Mäuse verlieren in kurzer Zeit extrem viel Knochenmasse, wenn sie mit Vitamin E-Präparaten gefüttert werden. Viele Deutsche nehmen Vitamin E als Nahrungsergänzungsmittel ein. Doch die Studie zeigt bisher unbekannte Risiken.

Vitamin E  werden eine Reihe guter Eigenschaften zugesprochen: Es soll vor Herzinfarkt, Impotenz und Arterienverkalkung schützen und den Alterungsprozess aufhalten.

Doch in einem Experiment mit Mäusen und Ratten haben japanische Forscher der Universität Tokio nachgewiesen, dass die Einnahme von Vitamin E gesundheitsgefährdend ist: Es schädigt offenbar die Knochensubstanz erheblich.

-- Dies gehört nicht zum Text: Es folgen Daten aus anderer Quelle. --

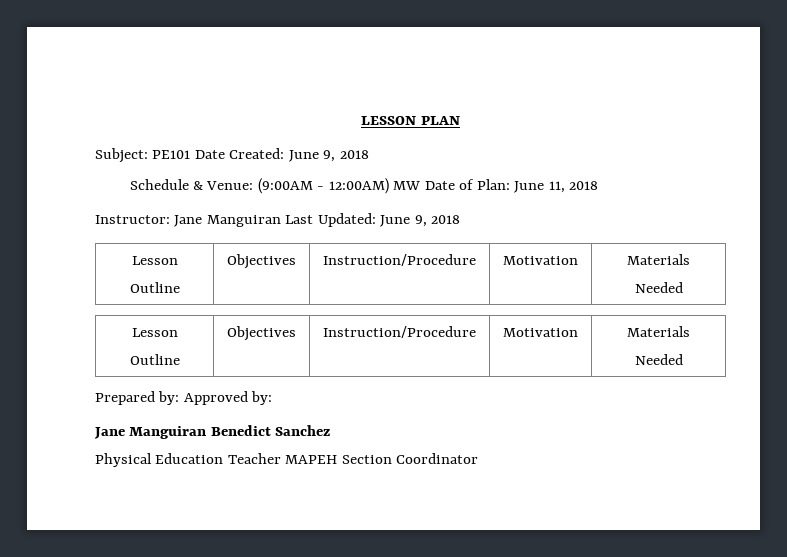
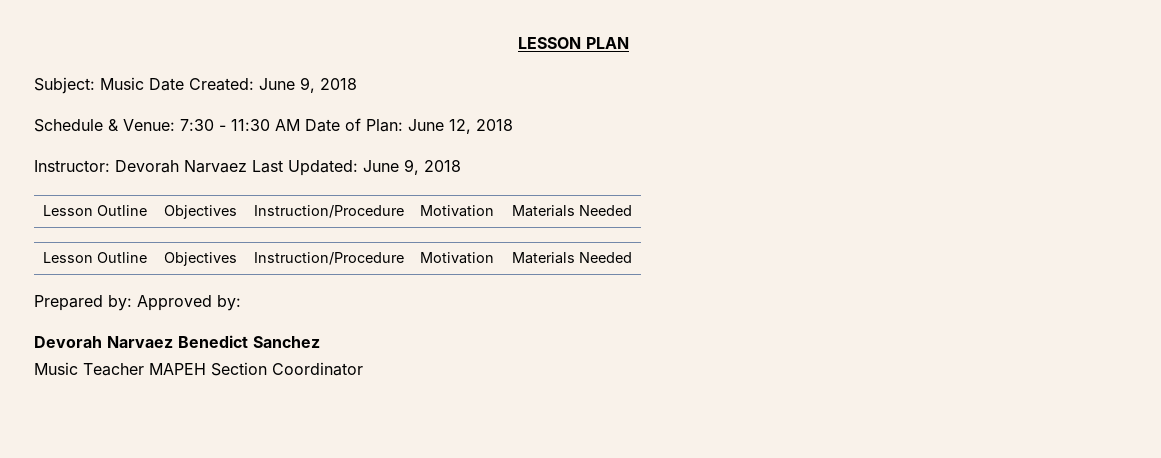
- Subject: PE101 Date Created: June 9, 2018
+ Subject: Music Date Created: June 9, 2018
- Schedule & Venue: (9:00AM - 12:00AM) MW Date of Plan: June 11, 2018
+ Schedule & Venue: 7:30 - 11:30 AM Date of Plan: June 12, 2018
- Instructor: Jane Manguiran Last Updated: June 9, 2018
+ Instructor: Devorah Narvaez Last Updated: June 9, 2018
- Jane Manguiran Benedict Sanchez
+ Devorah Narvaez Benedict Sanchez
- Physical Education Teacher MAPEH Section Coordinator
+ Music Teacher MAPEH Section Coordinator

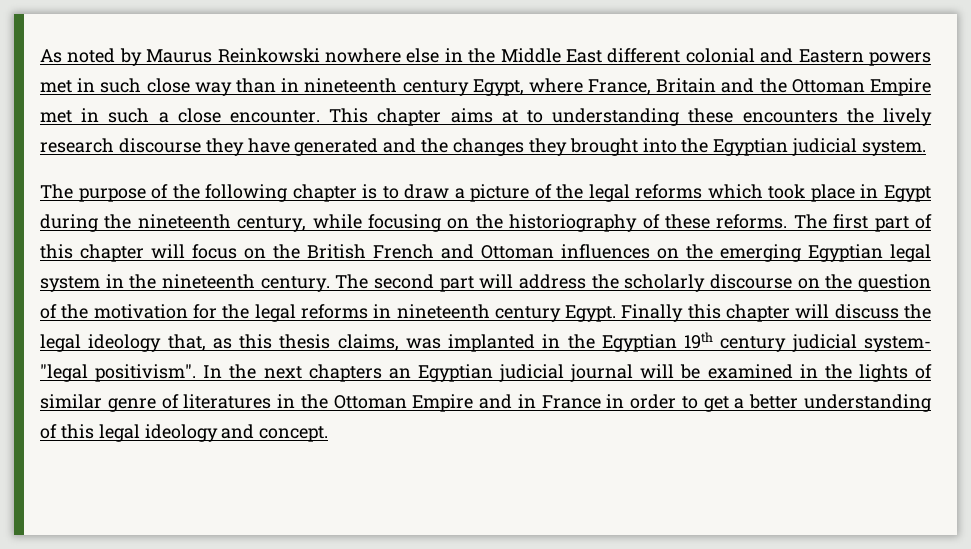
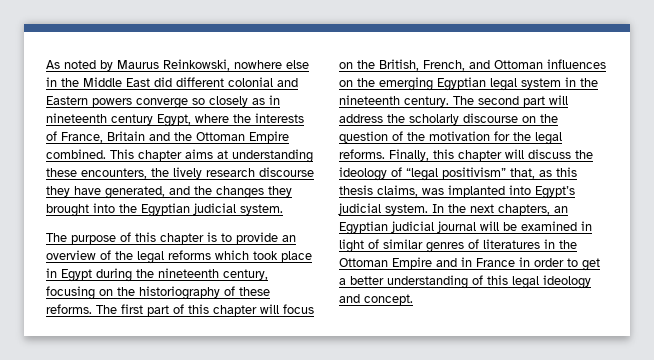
- As noted by Maurus Reinkowski nowhere else in the Middle East different colonial and Eastern powers met in such close way than in nineteenth century Egypt, where France, Britain and the Ottoman Empire met in such a close encounter.
+ As noted by Maurus Reinkowski, nowhere else in the Middle East did different colonial and Eastern powers converge so closely as in nineteenth century Egypt, where the interests of France, Britain and the Ottoman Empire combined.
- This chapter aims at to understanding these encounters the lively research discourse they have generated and the changes they brought into the Egyptian judicial system.
+ This chapter aims at understanding these encounters, the lively research discourse they have generated, and the changes they brought into the Egyptian judicial system.
- The purpose of the following chapter is to draw a picture of the legal reforms which took place in Egypt during the nineteenth century, while focusing on the historiography of these reforms.
+ The purpose of this chapter is to provide an overview of the legal reforms which took place in Egypt during the nineteenth century, focusing on the historiography of these reforms.
- The first part of this chapter will focus on the British French and Ottoman influences on the emerging Egyptian legal system in the nineteenth century.
+ The first part of this chapter will focus on the British, French, and Ottoman influences on the emerging Egyptian legal system in the nineteenth century.
- The second part will address the scholarly discourse on the question of the motivation for the legal reforms in nineteenth century Egypt. Finally this chapter will discuss the legal ideology that, as this thesis claims, was implanted in the Egyptian 19th century judicial system- "legal positivism".
+ The second part will address the scholarly discourse on the question of the motivation for the legal reforms. Finally, this chapter will discuss the ideology of “legal positivism” that, as this thesis claims, was implanted into Egypt’s judicial system.
- In the next chapters an Egyptian judicial journal will be examined in the lights of similar genre of literatures in the Ottoman Empire and in France in order to get a better understanding of this legal ideology and concept.
+ In the next chapters, an Egyptian judicial journal will be examined in light of similar genres of literatures in the Ottoman Empire and in France in order to get a better understanding of this legal ideology and concept.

Das Ergebnis ist brisant. „Vitamin E gehört zu den beliebtesten Nahrungsergänzungsmitteln, mehr als zehn Prozent aller erwachsenen Amerikaner nehmen es täglich ein“, sagen Koji Fujita und seine Team im Fachmagazin „Nature Medicine“. In Deutschland greift fast jeder Dritte regelmäßig zu Vitaminpräparaten.

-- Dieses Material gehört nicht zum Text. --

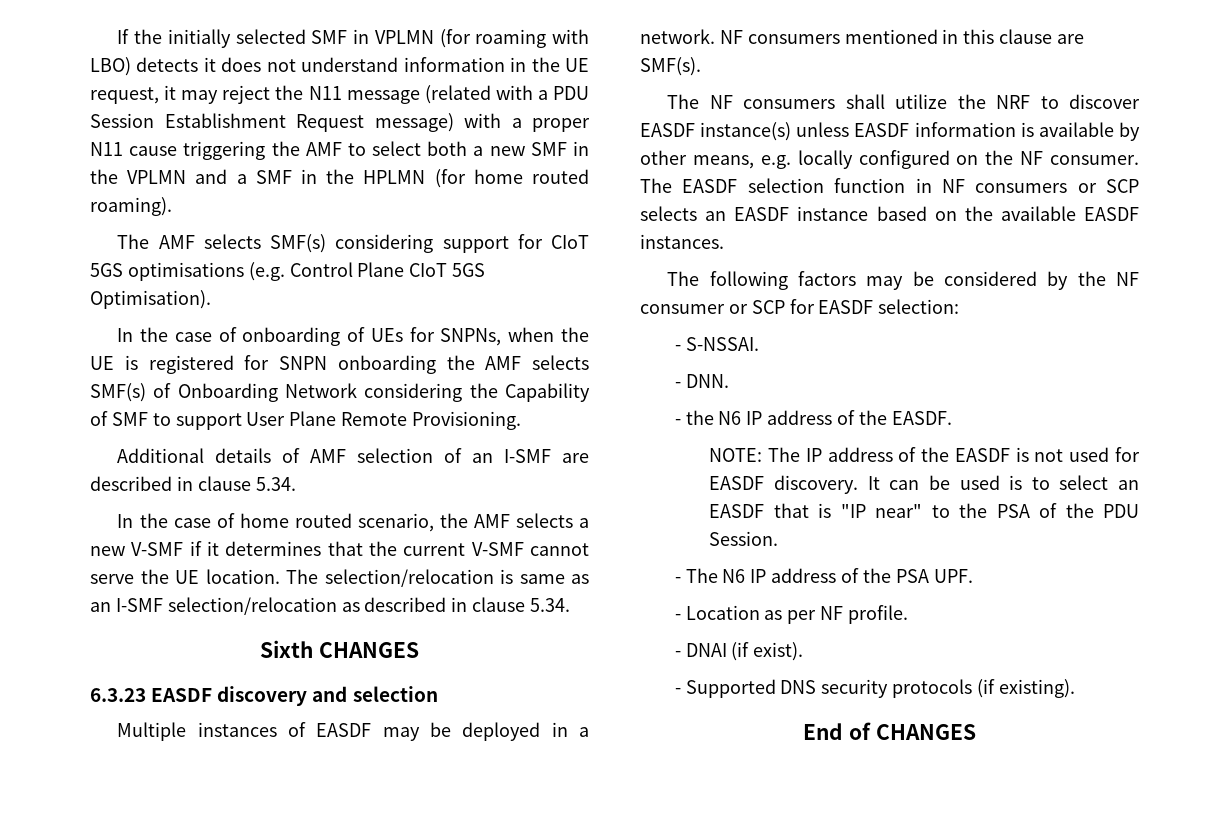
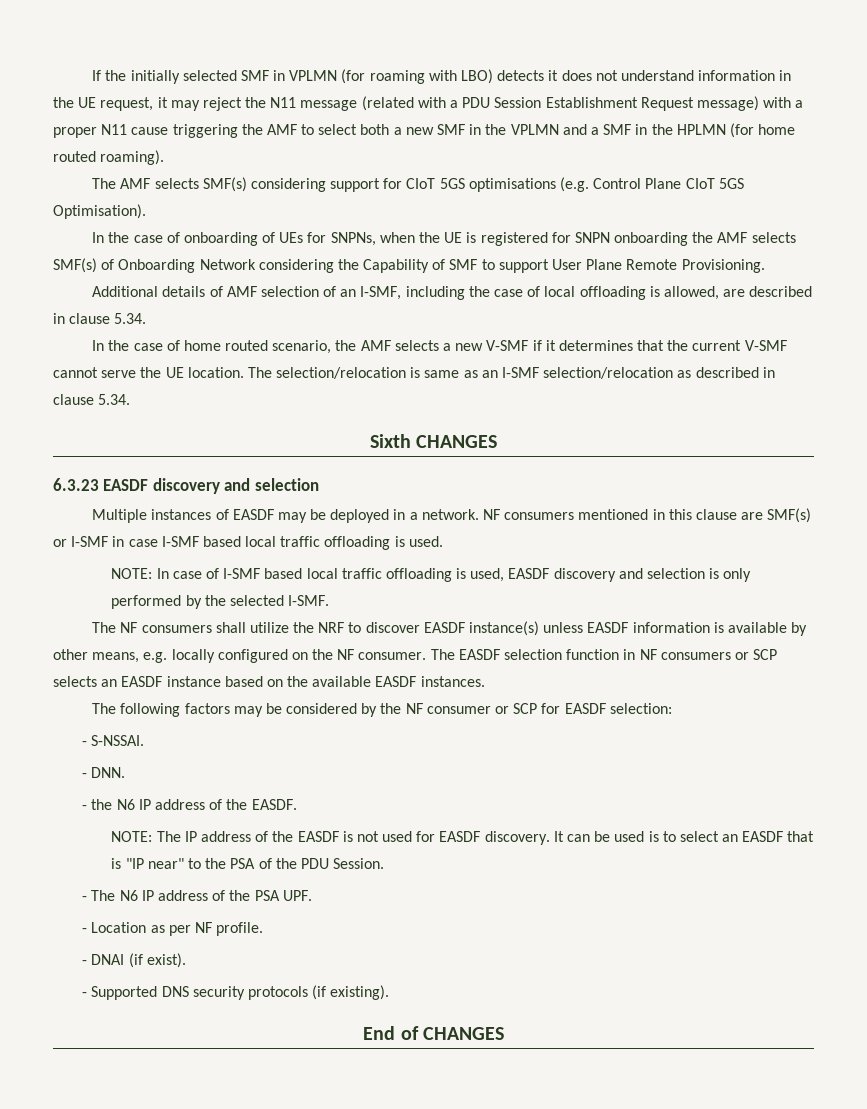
- Additional details of AMF selection of an I-SMF are described in clause 5.34.
+ Additional details of AMF selection of an I-SMF, including the case of local offloading is allowed, are described in clause 5.34.
- NF consumers mentioned in this clause are SMF(s).
+ NF consumers mentioned in this clause are SMF(s) or I-SMF in case I-SMF based local traffic offloading is used.
+ NOTE: In case of I-SMF based local traffic offloading is used, EASDF discovery and selection is only performed by the selected I-SMF.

Vitamin E ließ Knochenmasse um 20 Prozent schwinden

Für ihre Studie mischten die Forscher den Mäusen und Ratten acht Wochen lang eine ähnliche Menge an Vitamin E ins Futter wie sie typischerweise in Nahrungsergänzungsmitteln enthalten ist. Mit erschreckenden Konsequenzen: Nach zwei Monaten hatte die Knochenmasse der Nager um 20 Prozent abgenommen.

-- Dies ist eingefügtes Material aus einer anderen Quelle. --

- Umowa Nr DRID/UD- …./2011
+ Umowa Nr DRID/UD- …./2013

Für die Forscher ist das der Beweis dafür, dass eine hohe Zufuhr an Vitamin E gefährlich ist. „Wir konnten zeigen, dass Vitamin E den Knochenabbau fördert und die Knochenmasse vermindert, weil es die Osteoklasten-Fusion anregt“, sagen Koji Fujita und seine Team. Vitamin E liegt im Körper als Alpha-Tocopherol vor. Diese Verbindung produziert Osteoklasten, das sind die Zellen, die für den Knochenabbau verantwortlich sind. „Das Alpha-Tocopherol erhöht den Knochenabbau, indem es neue Osteoklasten entstehen lässt“, sagen die Wissenschaftler. „Vitamin E stimuliert außerdem die Verschmelzung von Zellen, aus denen dann besonders große Osteoklasten hervorgehen.“

Inwiefern diese Ergebnisse auf den menschlichen Organismus übertragbar sind, müssen künftige Studien zeigen. Der Forschungsbedarf ist riesig, denn viele Menschen vertrauen nach wie vor auf die Wirkung von Vitamintabletten.